> **ABOUT THIS TASK**: Every line in the data below from the one containing "Heart Print Long-Sleeved" down to the one containing "Sophia | Stijlvolle", both included, must be retyped exactly; no other line is to appear.

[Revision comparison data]
------------------------
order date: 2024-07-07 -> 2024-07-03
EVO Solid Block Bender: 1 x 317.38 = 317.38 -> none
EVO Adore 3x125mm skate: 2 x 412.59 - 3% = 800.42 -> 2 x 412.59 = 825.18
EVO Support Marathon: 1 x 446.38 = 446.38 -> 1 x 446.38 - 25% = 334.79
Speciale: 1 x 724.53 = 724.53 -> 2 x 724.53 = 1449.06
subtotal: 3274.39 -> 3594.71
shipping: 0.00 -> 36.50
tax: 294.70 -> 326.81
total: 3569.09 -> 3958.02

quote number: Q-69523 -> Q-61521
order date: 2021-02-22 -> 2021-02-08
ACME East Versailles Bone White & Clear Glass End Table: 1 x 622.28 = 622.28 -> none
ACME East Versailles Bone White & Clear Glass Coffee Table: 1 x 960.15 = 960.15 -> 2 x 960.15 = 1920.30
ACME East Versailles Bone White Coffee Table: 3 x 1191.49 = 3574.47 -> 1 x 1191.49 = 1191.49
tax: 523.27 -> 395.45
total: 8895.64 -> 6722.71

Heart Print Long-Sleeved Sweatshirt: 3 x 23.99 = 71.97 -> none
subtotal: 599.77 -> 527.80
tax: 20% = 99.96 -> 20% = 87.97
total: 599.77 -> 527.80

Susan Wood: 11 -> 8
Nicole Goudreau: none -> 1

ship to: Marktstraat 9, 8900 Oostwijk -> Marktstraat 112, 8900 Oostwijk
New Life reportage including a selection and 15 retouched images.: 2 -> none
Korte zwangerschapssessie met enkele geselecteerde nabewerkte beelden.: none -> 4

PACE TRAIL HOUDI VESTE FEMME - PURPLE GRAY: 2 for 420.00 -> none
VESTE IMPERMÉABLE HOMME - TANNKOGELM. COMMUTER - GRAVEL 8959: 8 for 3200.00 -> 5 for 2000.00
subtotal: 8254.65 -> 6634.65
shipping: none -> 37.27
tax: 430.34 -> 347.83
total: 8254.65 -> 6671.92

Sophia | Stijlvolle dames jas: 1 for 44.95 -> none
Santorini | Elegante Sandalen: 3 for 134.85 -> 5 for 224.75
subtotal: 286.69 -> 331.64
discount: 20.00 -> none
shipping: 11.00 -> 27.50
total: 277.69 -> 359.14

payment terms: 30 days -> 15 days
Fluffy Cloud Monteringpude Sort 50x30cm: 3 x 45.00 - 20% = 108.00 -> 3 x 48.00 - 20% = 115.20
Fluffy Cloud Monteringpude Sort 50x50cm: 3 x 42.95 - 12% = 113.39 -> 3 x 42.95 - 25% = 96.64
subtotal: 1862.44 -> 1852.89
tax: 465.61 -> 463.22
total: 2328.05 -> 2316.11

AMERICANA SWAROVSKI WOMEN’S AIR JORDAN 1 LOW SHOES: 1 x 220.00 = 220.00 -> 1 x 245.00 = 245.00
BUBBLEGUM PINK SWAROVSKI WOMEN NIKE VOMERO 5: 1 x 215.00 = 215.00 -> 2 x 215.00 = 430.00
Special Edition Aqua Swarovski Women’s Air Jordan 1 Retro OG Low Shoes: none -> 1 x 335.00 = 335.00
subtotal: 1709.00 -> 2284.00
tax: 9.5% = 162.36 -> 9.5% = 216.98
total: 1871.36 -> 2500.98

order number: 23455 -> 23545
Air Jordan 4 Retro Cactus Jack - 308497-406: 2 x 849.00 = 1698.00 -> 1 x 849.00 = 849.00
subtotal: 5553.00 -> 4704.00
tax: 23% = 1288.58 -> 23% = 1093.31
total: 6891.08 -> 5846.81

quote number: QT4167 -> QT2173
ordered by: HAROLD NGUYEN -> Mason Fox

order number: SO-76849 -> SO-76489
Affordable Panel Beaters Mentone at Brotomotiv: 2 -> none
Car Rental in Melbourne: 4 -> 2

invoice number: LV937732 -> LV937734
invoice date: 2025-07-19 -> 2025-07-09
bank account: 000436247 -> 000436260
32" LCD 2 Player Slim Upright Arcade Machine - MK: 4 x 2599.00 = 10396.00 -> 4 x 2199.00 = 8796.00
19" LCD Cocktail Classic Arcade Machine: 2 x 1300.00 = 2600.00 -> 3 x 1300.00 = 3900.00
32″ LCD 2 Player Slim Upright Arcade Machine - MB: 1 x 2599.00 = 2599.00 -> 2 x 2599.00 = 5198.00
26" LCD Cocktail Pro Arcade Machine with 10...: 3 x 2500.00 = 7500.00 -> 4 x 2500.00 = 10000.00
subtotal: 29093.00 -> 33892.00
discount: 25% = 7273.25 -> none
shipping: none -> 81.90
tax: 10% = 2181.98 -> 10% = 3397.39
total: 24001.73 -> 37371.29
------------------------
> **RESULT OF THIS TASK**:
Heart Print Long-Sleeved Sweatshirt: 3 x 23.99 = 71.97 -> none
subtotal: 599.77 -> 527.80
tax: 20% = 99.96 -> 20% = 87.97
total: 599.77 -> 527.80

Susan Wood: 11 -> 8
Nicole Goudreau: none -> 1

ship to: Marktstraat 9, 8900 Oostwijk -> Marktstraat 112, 8900 Oostwijk
New Life reportage including a selection and 15 retouched images.: 2 -> none
Korte zwangerschapssessie met enkele geselecteerde nabewerkte beelden.: none -> 4

PACE TRAIL HOUDI VESTE FEMME - PURPLE GRAY: 2 for 420.00 -> none
VESTE IMPERMÉABLE HOMME - TANNKOGELM. COMMUTER - GRAVEL 8959: 8 for 3200.00 -> 5 for 2000.00
subtotal: 8254.65 -> 6634.65
shipping: none -> 37.27
tax: 430.34 -> 347.83
total: 8254.65 -> 6671.92

Sophia | Stijlvolle dames jas: 1 for 44.95 -> none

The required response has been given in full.